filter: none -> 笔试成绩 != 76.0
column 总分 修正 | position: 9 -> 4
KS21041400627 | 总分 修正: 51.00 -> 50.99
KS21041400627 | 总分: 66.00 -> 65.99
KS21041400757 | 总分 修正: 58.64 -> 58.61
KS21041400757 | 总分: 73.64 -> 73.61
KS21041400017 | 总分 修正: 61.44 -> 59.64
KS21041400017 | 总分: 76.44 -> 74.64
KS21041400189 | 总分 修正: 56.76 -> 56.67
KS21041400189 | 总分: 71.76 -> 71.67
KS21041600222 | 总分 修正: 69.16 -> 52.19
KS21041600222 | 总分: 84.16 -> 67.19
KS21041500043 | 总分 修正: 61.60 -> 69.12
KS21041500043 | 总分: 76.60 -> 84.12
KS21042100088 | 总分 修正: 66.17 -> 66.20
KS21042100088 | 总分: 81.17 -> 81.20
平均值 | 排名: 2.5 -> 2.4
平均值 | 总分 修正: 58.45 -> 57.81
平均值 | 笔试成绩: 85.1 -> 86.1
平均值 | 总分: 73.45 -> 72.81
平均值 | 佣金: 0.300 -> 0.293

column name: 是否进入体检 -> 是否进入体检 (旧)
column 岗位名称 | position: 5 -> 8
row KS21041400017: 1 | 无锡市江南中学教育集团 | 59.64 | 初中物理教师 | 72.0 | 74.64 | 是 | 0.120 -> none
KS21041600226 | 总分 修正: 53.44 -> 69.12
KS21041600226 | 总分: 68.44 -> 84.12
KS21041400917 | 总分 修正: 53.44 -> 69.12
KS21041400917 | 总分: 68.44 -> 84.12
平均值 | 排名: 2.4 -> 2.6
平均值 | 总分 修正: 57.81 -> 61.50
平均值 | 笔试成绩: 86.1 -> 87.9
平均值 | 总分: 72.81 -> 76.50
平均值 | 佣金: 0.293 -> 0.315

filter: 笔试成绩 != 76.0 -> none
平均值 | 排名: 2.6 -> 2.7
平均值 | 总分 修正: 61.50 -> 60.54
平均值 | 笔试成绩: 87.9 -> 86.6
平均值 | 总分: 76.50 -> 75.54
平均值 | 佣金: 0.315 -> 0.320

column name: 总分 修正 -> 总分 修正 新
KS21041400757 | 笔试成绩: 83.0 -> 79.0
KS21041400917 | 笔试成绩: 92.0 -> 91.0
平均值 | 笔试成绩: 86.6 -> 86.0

WHAT IS BEING ASKED |
Restate the whole listing exactly, leaving out nothing.

SOLUTION BELOW |
filter: none -> 笔试成绩 != 76.0
column 总分 修正 | position: 9 -> 4
KS21041400627 | 总分 修正: 51.00 -> 50.99
KS21041400627 | 总分: 66.00 -> 65.99
KS21041400757 | 总分 修正: 58.64 -> 58.61
KS21041400757 | 总分: 73.64 -> 73.61
KS21041400017 | 总分 修正: 61.44 -> 59.64
KS21041400017 | 总分: 76.44 -> 74.64
KS21041400189 | 总分 修正: 56.76 -> 56.67
KS21041400189 | 总分: 71.76 -> 71.67
KS21041600222 | 总分 修正: 69.16 -> 52.19
KS21041600222 | 总分: 84.16 -> 67.19
KS21041500043 | 总分 修正: 61.60 -> 69.12
KS21041500043 | 总分: 76.60 -> 84.12
KS21042100088 | 总分 修正: 66.17 -> 66.20
KS21042100088 | 总分: 81.17 -> 81.20
平均值 | 排名: 2.5 -> 2.4
平均值 | 总分 修正: 58.45 -> 57.81
平均值 | 笔试成绩: 85.1 -> 86.1
平均值 | 总分: 73.45 -> 72.81
平均值 | 佣金: 0.300 -> 0.293

column name: 是否进入体检 -> 是否进入体检 (旧)
column 岗位名称 | position: 5 -> 8
row KS21041400017: 1 | 无锡市江南中学教育集团 | 59.64 | 初中物理教师 | 72.0 | 74.64 | 是 | 0.120 -> none
KS21041600226 | 总分 修正: 53.44 -> 69.12
KS21041600226 | 总分: 68.44 -> 84.12
KS21041400917 | 总分 修正: 53.44 -> 69.12
KS21041400917 | 总分: 68.44 -> 84.12
平均值 | 排名: 2.4 -> 2.6
平均值 | 总分 修正: 57.81 -> 61.50
平均值 | 笔试成绩: 86.1 -> 87.9
平均值 | 总分: 72.81 -> 76.50
平均值 | 佣金: 0.293 -> 0.315

filter: 笔试成绩 != 76.0 -> none
平均值 | 排名: 2.6 -> 2.7
平均值 | 总分 修正: 61.50 -> 60.54
平均值 | 笔试成绩: 87.9 -> 86.6
平均值 | 总分: 76.50 -> 75.54
平均值 | 佣金: 0.315 -> 0.320

column name: 总分 修正 -> 总分 修正 新
KS21041400757 | 笔试成绩: 83.0 -> 79.0
KS21041400917 | 笔试成绩: 92.0 -> 91.0
平均值 | 笔试成绩: 86.6 -> 86.0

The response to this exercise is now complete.